University of Cambridge > Talks.cam > Microsoft Research Cambridge, public talks > Training Random Forests with Ambiguously Labeled Data

Training Random Forests with Ambiguously Labeled Data

Add to your list(s) Download to your calendar using vCal

If you have a question about this talk, please contact Microsoft Research Cambridge Talks Admins.

Nowadays, an increasing number of computer vision applications rely on the usage of powerful machine learning algorithms. For the learning, usually supervised algorithms are applied, which demand large amounts of hand-labeled samples in order to yield accurate results. Although nowadays the number of digital images is exploding, collecting large amounts of labeled data can still be tedious and, if labeled, the labels can be noisy or formatted in a way which might not be optimal to exploit by the learning method – consider bounding box annotations in images. This motivates the development and usage of learning algorithms that are able to exploit both small amounts of labeled data and large amounts of unlabeled data, which are usually easy to get, and, additionally, allow for a certain amount of flexibility in the labeling.

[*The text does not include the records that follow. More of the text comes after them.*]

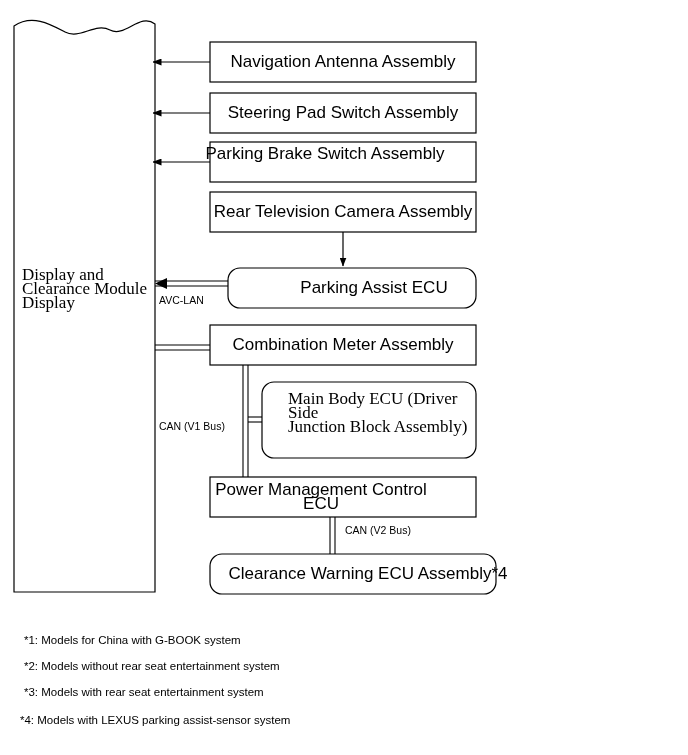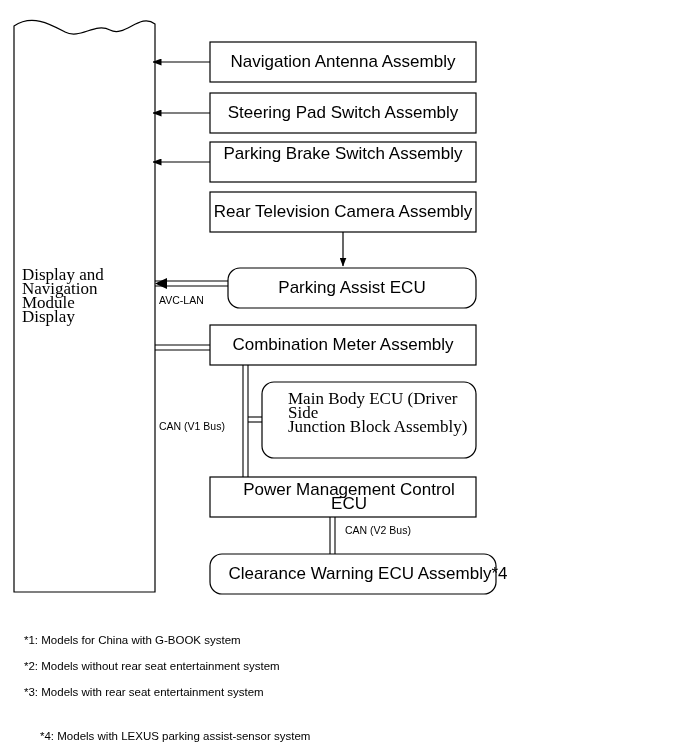--- a/index.html
+++ b/index.html
@@ -106,47 +106,47 @@
   </g>
 
   <g>
     <line x1="330" y1="517" x2="330" y2="554" stroke="#000" stroke-width="1.1"></line>
     <line x1="335" y1="517" x2="335" y2="554" stroke="#000" stroke-width="1.1"></line>
   </g>
 </svg>
 
 <div class="node-label left" style="left:22px; top:268px; width:130px; height:56px; display:block;">
   <div>Display and</div>
-  <div>Navigation Module</div>
+  <div>Clearance Module</div>
   <div>Display</div>
 </div>
 
 <div class="node-label" style="left:210px; top:42px; width:266px; height:40px;">Navigation Antenna Assembly</div>
 
 <div class="node-label" style="left:210px; top:93px; width:266px; height:40px;">Steering Pad Switch Assembly</div>
 
-<div class="node-label" style="left:210px; top:142px; width:266px; height:24px;">Parking Brake Switch Assembly</div>
+<div class="node-label" style="left:192px; top:142px; width:266px; height:24px;">Parking Brake Switch Assembly</div>
 
 <div class="node-label" style="left:210px; top:192px; width:266px; height:40px;">Rear Television Camera Assembly</div>
 
-<div class="node-label" style="left:228px; top:268px; width:248px; height:40px;">Parking Assist ECU</div>
+<div class="node-label" style="left:228px; top:268px; width:248px; height:40px;padding-left:22px;">Parking Assist ECU</div>
 
 <div class="node-label" style="left:210px; top:325px; width:266px; height:40px;">Combination Meter Assembly</div>
 
 <div class="node-label left" style="left:288px; top:392px; width:200px; height:40px; display:block;">
   <div>Main Body ECU (Driver Side</div>
   <div>Junction Block Assembly)</div>
 </div>
 
-<div class="node-label" style="left:210px; top:477px; width:222px; height:40px;margin-left:28px;">Power Management Control ECU</div>
+<div class="node-label" style="left:210px; top:477px; width:222px; height:40px;">Power Management Control ECU</div>
 
 <div class="node-label" style="left:210px; top:554px; width:316px; height:40px;">Clearance Warning ECU Assembly*4</div>
 
 <div class="edge-label" style="left:159px; top:294px;">AVC-LAN</div>
 
 <div class="edge-label" style="left:159px; top:420px;">CAN (V1 Bus)</div>
 
 <div class="edge-label" style="left:345px; top:524px;">CAN (V2 Bus)</div>
 
 <div class="footnote" style="left:24px; top:633px;">*1: Models for China with G-BOOK system</div>
 <div class="footnote" style="left:24px; top:659px;">*2: Models without rear seat entertainment system</div>
 <div class="footnote" style="left:24px; top:685px;">*3: Models with rear seat entertainment system</div>
-<div class="footnote" style="left:40px; top:713px;margin-top:16px;">*4: Models with LEXUS parking assist-sensor system</div>
+<div class="footnote" style="left:20px; top:713px;">*4: Models with LEXUS parking assist-sensor system</div>
 
 </body></html>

In this talk, I will show how to use Random Forests (RFs) to tackle these challenges. RFs are able to deliver state-of-the-art results in various applications. They are fast in both training and evaluation, are inherently multi-class, run on parallel architectures and are robust to label noise. This makes them perfect candidates to exploit large amounts of unlabeled or ambiguously labeled samples. In contrast, they demand large amounts of data to leverage their full potential, which in turn motivates the incorporation of unlabeled samples into their training. In particular, I will present extensions of RFs to semi-supervised and multiple-instance learning as well as to online learning, which is needed in many applications. Finally, I will present a new method that is able to benefit from unlabeled data, even when the samples are coming from different distributions or the samples are only weakly-related to the actual task.

This talk is part of the Microsoft Research Cambridge, public talks series.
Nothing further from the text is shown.